根津美術館は、東武鉄道の社長などを務めた実業家・初代根津嘉一郎(1860~1940)が蒐集した日本・東洋の古美術品コレクションを保存し、展示するためにつくられた美術館です。

山梨県に生まれた初代嘉一郎は、若い頃から古美術品に関心を寄せていたようです。明治29年(1896)東京に本拠を移すと、実業家、政治家として腕を振るい、また教育界にもその活躍の場を広げるかたわら、茶の湯にいそしむようになると、美術品の蒐集にはさらに拍車がかかりました。その蒐集ぶりは豪快を極めたと語り草になっています。そして、それらのコレクションを単に秘蔵するのではなく、「衆と共に楽しむ」ことが初代嘉一郎の願いでした。

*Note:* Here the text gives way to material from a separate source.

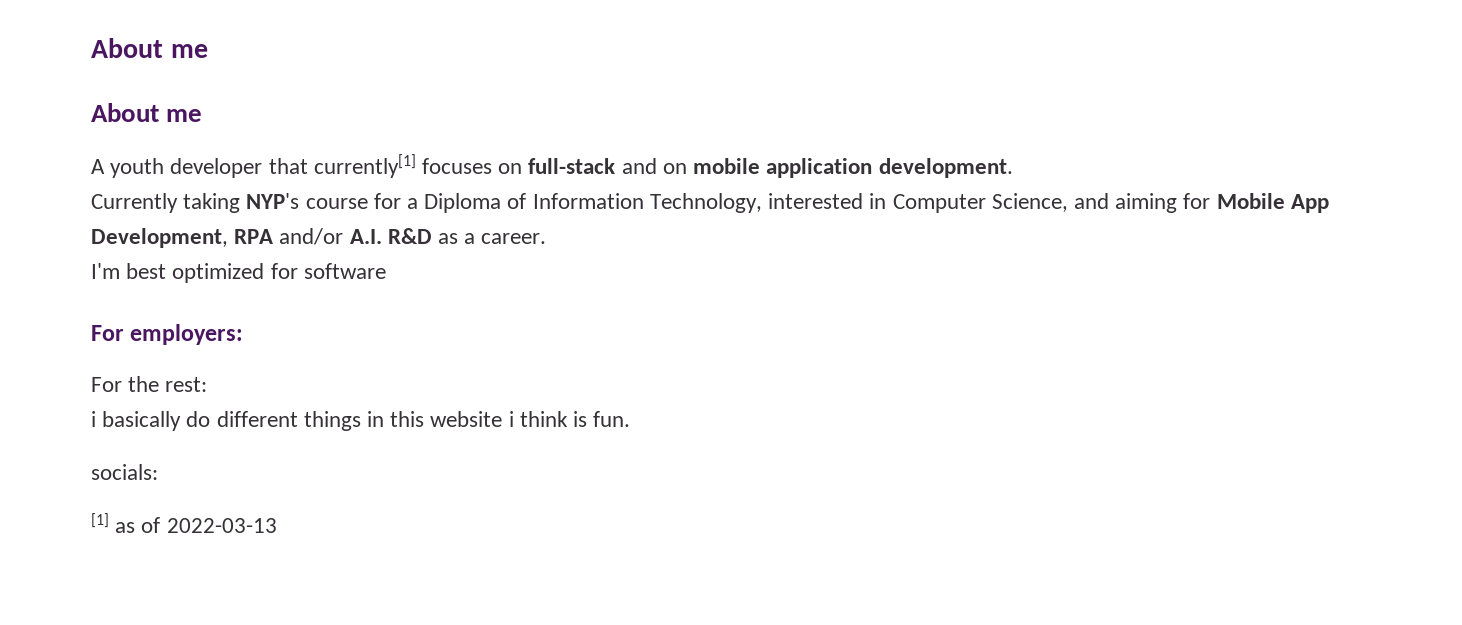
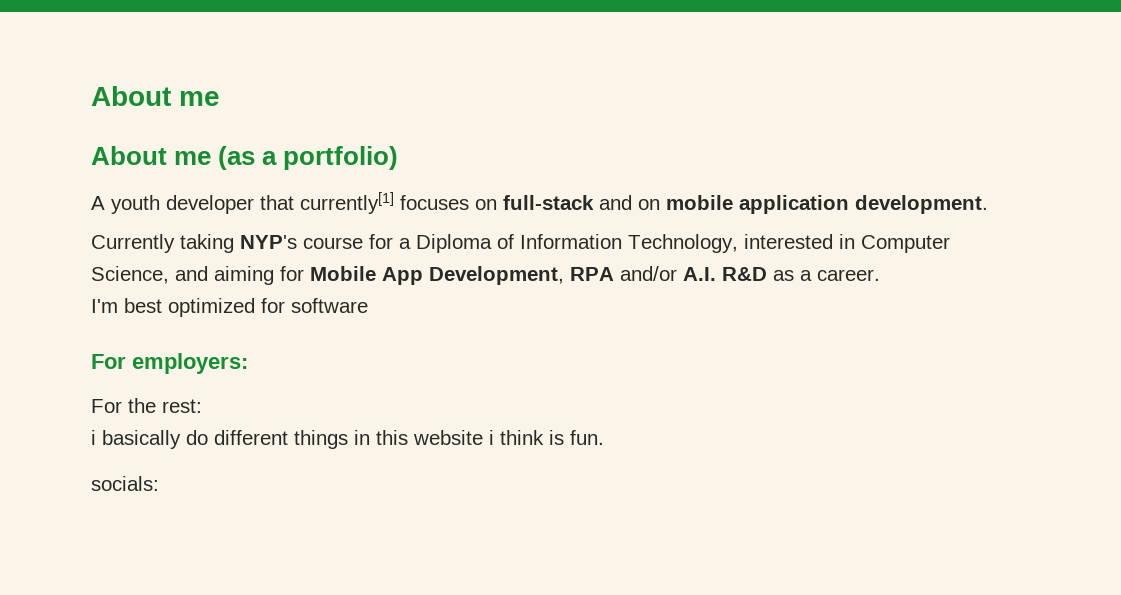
(203, 115) none -> [218,146,399,170] (as a portfolio)
[91,513,277,533] // [1] as of 2022-03-13 -> (159, 483) none

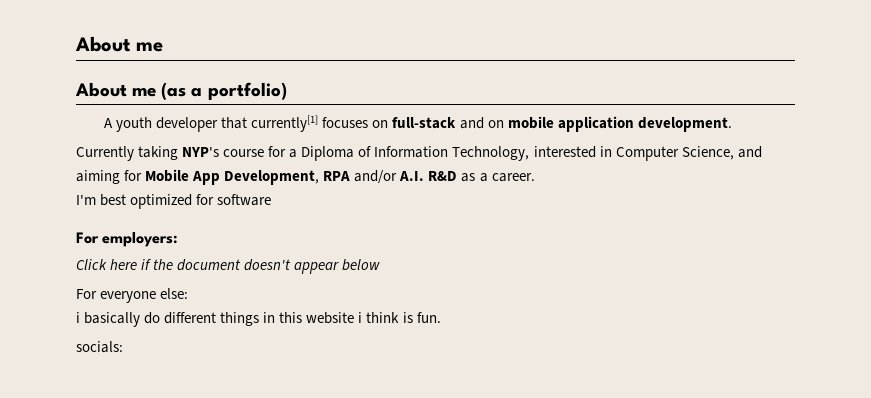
[91,398,202,413] // For the rest: -> [76,259,381,274] [76,288,189,303] // Click here if the document doesn't appear below // For everyone else:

その遺志を継いだ二代根津嘉一郎が、昭和15年(1940)に財団を創立、翌年根津美術館が開館しました。昭和20年、戦災で展示室や茶室などその大部分を焼失しましたが、昭和29年に美術館本館を再建、昭和39年には増築を行い、平成3年(1991)には創立50周年記念事業としてさらに増改築を行いました。

そして、現館長・根津公一のもと、平成18年より3年半をかけたこのたびの新創工事は、以前の新館を建物免震の収蔵庫に改築することからはじまり、3つの倉庫と旧本館を取り壊して、新たな展示館(本館)を建設するなど大規模なものとなりました。

かつての蔵(収蔵庫)

昭和15年の財団設立当時、4,643点でスタートした当館の所蔵品の数は、平成28年3月末の時点で、7,420件を数えるにいたっています。これらのうちには、国宝7件、重要文化財87件、重要美術品94件がふくまれています。

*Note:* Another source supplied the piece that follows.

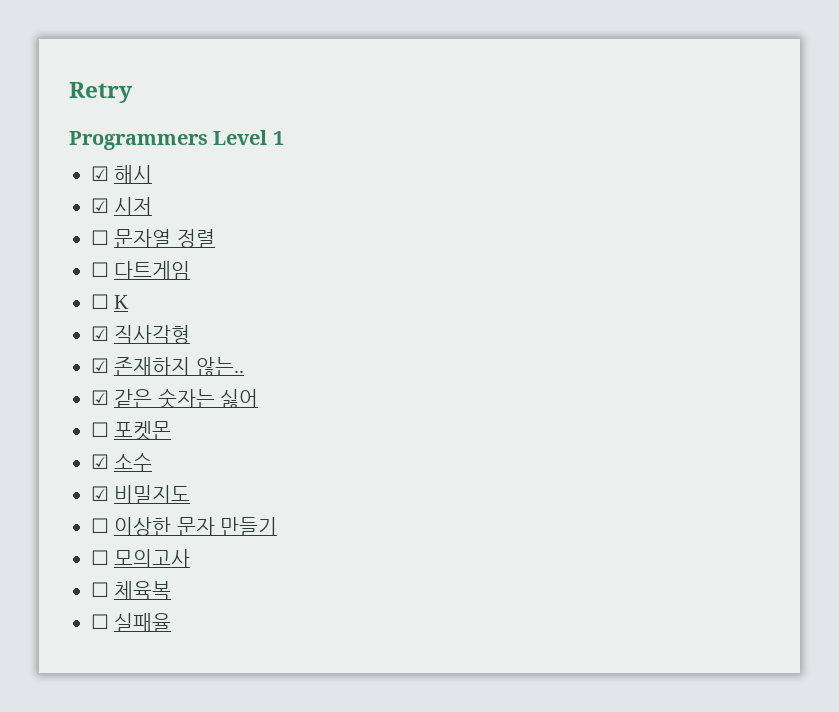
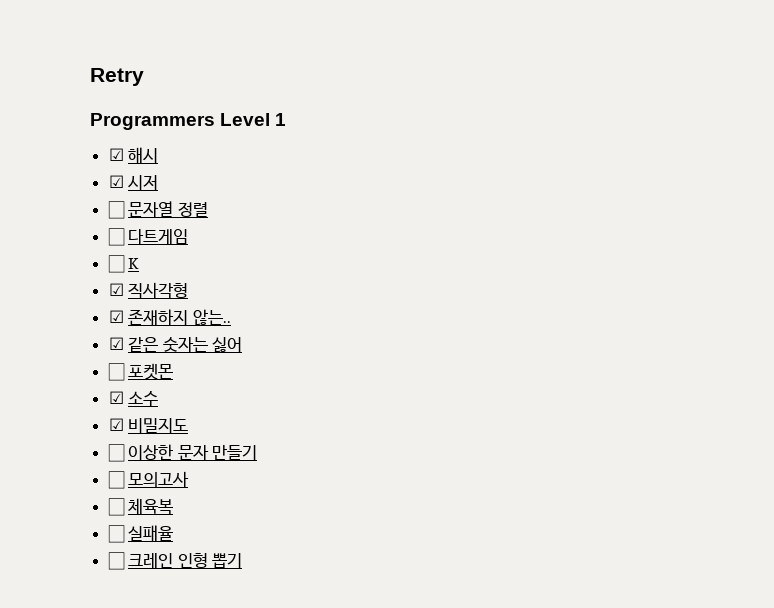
(172, 622) none -> [107,552,243,570] // ☐ 크레인 인형 뽑기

コレクションの大部分は、初代根津嘉一郎の旺盛な蒐集の成果です。蒐集の対象は、日本・東洋古美術の広いジャンルにわたり、当館コレクションの幅の広さにつながっています。また晩年、自ら青山と号して茶の湯をたのしむなかで集めた茶の道具の数々も、コレクションの重要な柱となっています。

初代嘉一郎没後に購入された作品、さらに、篤志家から寄贈された作品もあります。ことに作品寄贈の多さは日本の私立美術館としては珍しく、当館に対する信頼の高さを示しているといえます。購入品や寄贈品は、コレクションにさらなる魅力を加えています。